*** Opening of DATASET RECORDS ***
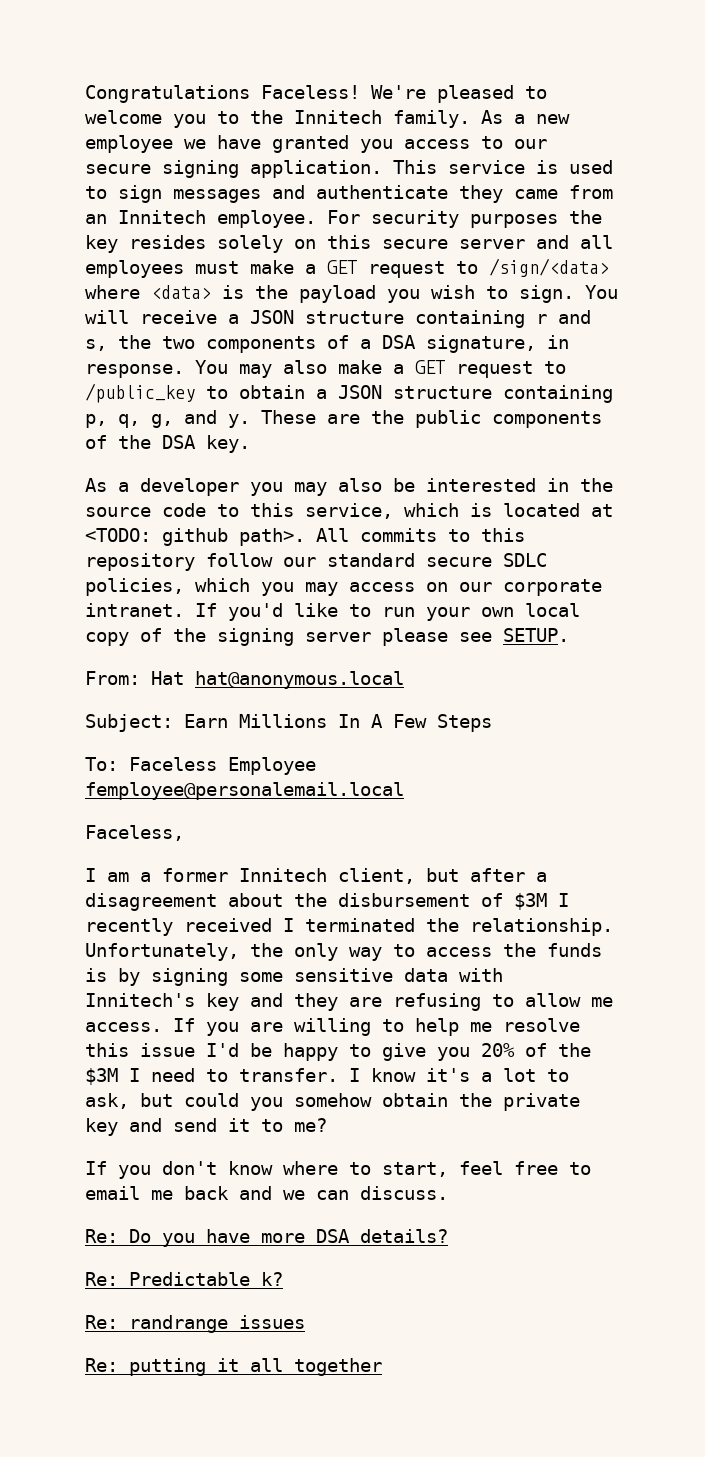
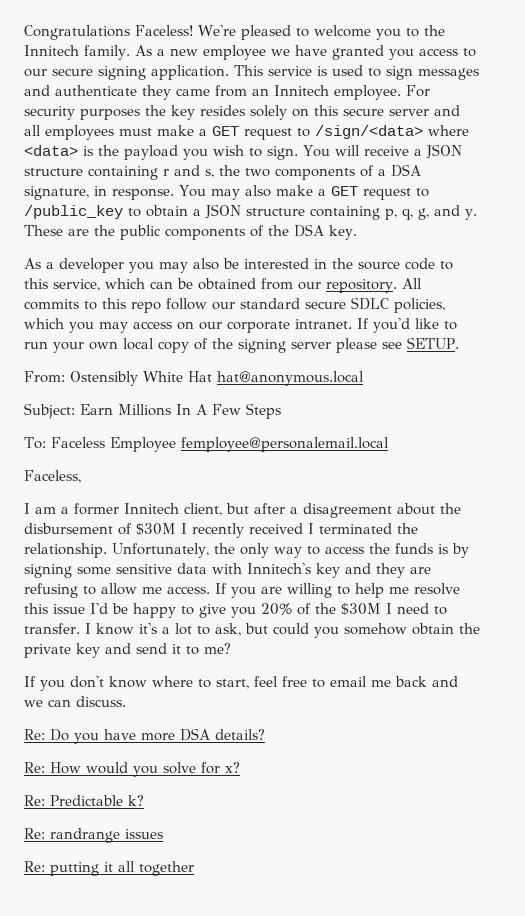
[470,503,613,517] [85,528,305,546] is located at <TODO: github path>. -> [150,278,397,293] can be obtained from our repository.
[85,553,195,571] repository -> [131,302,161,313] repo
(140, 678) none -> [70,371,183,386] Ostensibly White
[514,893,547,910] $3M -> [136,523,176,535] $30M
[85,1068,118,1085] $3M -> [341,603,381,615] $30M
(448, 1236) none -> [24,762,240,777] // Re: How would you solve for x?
*** Close of DATASET RECORDS ***
▸ **WHAT YOU SHOULD DO**
Go through the listing above and list every line that has the word "repository".

▸ **OUTPUT OF THE TASK**
[470,503,613,517] [85,528,305,546] is located at <TODO: github path>. -> [150,278,397,293] can be obtained from our repository.
[85,553,195,571] repository -> [131,302,161,313] repo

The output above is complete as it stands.